Ethics approval(s)	Approved 19/06/2012 (Project 5384/12), 30/12/2011 (Project 501/11), 18/04/2017 (Project 3049/11s), Ethikkommission der Technischen Universität München (Fakultät für Medizin. Ismaningerstrasse 22. D-81675 München, Tel: +49 (0)89 4140 7737; Email: ethikkommission@mri.tum.de), ref: 3049/11s; 5101/11; 5384/12
Health condition(s) or problem(s) studied	Critical care patients at risk of shock
Intervention	The main intervention is to observe the association of body surface temperatures measured with a non-contact infrared Thermometer (Thermofocus) with body core temperatures measured with a Thermistor-equipped arterial catheter (PiCCO; Pulsion Medical Systems SE; Feldkirchen; Germany), with a Thermistor-tipped urinary catheter (Urosid Sensor 400; ASID BONZ; Herrenberg; Germany) and an ear Thermometer (ThermoScan; Braun; Melsungen; Germany) and with cardiac index derived from transpulmonary thermodilution (PiCCO; Pulsion Medical Systems SE; Feldkirchen; Germany) and less invasive devices to estimate cardiac index.

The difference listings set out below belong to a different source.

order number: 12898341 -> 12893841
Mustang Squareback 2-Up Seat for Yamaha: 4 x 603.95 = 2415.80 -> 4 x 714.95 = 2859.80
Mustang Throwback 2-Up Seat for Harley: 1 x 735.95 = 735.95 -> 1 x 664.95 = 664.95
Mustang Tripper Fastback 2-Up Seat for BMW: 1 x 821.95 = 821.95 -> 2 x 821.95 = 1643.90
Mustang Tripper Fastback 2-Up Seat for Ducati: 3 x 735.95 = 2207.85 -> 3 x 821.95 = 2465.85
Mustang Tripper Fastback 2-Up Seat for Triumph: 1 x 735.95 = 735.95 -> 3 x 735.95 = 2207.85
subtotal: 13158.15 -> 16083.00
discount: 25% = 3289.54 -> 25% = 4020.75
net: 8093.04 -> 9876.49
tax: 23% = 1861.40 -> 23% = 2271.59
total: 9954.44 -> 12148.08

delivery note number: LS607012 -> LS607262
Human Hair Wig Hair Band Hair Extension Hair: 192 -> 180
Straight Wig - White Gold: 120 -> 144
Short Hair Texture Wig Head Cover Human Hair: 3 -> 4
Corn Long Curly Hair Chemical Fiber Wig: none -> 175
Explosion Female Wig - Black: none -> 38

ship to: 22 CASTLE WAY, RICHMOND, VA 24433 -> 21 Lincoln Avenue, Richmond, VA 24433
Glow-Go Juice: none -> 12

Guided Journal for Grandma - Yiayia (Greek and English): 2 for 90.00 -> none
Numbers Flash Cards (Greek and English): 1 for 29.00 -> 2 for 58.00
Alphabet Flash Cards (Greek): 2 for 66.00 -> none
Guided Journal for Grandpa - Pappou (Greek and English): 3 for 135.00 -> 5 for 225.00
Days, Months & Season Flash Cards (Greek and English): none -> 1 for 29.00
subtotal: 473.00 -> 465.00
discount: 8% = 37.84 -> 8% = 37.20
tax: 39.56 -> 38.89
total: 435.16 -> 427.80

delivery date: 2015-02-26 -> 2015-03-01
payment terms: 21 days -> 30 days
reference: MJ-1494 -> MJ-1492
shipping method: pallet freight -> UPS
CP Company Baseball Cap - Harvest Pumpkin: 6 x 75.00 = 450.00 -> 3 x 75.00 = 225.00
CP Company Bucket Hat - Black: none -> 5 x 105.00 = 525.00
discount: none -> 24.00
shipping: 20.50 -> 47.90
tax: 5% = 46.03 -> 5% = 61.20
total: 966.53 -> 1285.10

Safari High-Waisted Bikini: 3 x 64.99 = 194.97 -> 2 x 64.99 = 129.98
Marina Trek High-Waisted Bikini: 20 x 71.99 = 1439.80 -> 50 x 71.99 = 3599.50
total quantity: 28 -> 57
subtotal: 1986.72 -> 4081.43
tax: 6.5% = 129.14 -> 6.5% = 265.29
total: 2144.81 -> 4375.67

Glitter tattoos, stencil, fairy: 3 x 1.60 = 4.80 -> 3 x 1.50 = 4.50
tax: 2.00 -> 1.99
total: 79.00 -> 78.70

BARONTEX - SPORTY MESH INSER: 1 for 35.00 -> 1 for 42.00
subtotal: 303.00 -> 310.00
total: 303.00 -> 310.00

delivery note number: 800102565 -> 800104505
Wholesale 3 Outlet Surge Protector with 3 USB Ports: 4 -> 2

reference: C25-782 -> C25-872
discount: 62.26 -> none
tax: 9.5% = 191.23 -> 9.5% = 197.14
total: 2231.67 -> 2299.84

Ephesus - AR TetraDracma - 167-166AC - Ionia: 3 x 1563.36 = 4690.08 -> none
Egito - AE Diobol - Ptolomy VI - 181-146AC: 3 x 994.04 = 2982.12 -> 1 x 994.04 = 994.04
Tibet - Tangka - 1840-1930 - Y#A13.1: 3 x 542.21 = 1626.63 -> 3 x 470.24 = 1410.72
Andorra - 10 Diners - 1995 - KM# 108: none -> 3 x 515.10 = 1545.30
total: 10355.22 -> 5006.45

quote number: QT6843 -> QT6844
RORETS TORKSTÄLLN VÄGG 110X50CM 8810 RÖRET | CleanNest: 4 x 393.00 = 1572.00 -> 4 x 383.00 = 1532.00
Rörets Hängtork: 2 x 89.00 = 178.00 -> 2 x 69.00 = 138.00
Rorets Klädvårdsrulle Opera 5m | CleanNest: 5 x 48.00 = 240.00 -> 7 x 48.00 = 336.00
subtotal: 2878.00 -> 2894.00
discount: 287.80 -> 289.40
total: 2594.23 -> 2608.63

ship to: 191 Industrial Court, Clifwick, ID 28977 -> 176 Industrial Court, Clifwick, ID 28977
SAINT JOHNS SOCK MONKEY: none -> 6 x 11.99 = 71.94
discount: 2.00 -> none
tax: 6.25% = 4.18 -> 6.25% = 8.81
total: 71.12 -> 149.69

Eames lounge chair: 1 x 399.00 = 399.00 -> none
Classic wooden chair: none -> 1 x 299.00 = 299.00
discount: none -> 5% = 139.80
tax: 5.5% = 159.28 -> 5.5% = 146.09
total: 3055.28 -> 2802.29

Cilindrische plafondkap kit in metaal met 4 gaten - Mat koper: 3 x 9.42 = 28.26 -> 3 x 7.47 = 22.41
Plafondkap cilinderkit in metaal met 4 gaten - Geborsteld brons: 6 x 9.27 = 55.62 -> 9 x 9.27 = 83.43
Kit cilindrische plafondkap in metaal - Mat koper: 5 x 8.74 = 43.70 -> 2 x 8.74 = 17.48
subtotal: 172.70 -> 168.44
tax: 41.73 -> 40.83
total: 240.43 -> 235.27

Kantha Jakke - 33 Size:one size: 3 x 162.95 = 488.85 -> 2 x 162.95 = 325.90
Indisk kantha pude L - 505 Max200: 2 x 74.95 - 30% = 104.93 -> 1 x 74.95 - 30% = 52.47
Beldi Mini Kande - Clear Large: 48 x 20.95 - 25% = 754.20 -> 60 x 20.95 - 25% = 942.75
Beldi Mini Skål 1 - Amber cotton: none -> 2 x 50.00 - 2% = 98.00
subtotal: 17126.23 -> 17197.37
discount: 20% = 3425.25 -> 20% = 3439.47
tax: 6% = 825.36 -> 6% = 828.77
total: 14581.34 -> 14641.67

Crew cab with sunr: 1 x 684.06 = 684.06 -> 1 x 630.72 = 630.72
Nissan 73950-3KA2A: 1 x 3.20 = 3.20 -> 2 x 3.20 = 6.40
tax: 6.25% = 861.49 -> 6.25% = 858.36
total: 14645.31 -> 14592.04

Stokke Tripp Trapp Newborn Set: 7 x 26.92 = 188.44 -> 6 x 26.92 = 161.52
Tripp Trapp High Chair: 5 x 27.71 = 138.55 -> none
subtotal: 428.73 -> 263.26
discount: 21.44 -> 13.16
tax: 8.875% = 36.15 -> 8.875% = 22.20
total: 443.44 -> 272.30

Measurements and comparisons are performed between 2 and 8 times within one and five days.
Intervention type	Other
Primary outcome measure(s)	1. Body surface temperatures measured with a non-contact infrared Thermometer (Thermofocus) 2. Body core temperatures measured with a Thermistor-equipped arterial catheter (PiCCO; Pulsion Medical Systems SE; Feldkirchen; Germany), with a Thermistor-tipped urinary catheter (Urosid Sensor 400; ASID BONZ; Herrenberg; Germany) and an ear Thermometer (ThermoScan; Braun; Melsungen; Germany) 3. Cardiac index derived from transpulmonary thermodilution (PiCCO; Pulsion Medical Systems SE; Feldkirchen; Germany) and less invasive devices (e.g. FloTrac, ProAqt, ClearSight) Body surface temperatures, body core temperatures and cardiac index are measured between 2 and 8 times within one and five days. The typical schedule for comparisons of estimates of cardiac index based on body surface temperatures or less invasive devices with gold standard measurement of cardiac index with the PiCCO device is based on eight measurements within 24 h (0:00 h; 0:30 h; 2:00 h; 4:30 h; 8:00 h; 20:00 h; 23:30 h; 24:00 h).
Key secondary outcome measure(s)	There are no secondary outcome measures
Completion date	21/12/2021

Eligibility

Participant type(s)	Patient
Age group	Adult
Sex	All
Target sample size at registration	500
Key inclusion criteria	Haemodynamic monitoring with transpulmonary thermodilution (PiCCO) according to the local standard and irrespective of the study
Key exclusion criteria	Contra-indications for PiCCO-monitoring
Date of first enrolment	25/08/2009
Date of final enrolment	30/09/2021

Locations

Countries of recruitment

Germany

Study participating centre

Technische Universität München

Medizinische Klinik und Poliklinik II
Klinikum rechts der Isar
Munich
D-81675
Germany

Results and Publications

Individual participant data (IPD) Intention to share	Yes
IPD sharing plan summary	Available on request
IPD sharing plan	Due to ethical and legal restrictions imposed by Ethikkommission der Fakultät für Medizin der Technischen Universität München, confidential data are available upon request. To receive anonymized data readers are welcome to contact the corresponding author (Prof. Dr. Wolfgang Huber, II. Medizinische Klinik und Poliklinik, Klinikum rechts der Isar der Technischen Universität München, Ismaninger Strasse 22, D-81675 München, Germany; Wolfgang.Huber@tum.de). Data will be available after final publication for up to 5 years.

Study outputs

Output type	Details	Date created	Date added	Peer reviewed?	Patient-facing?
Interim results article	BOSTON-I-study	14/11/2019	21/02/2024	Yes	No

Editorial Notes

21/02/2024: Publication reference added.
11/07/2019: Trial's existence confirmed by ethics committee.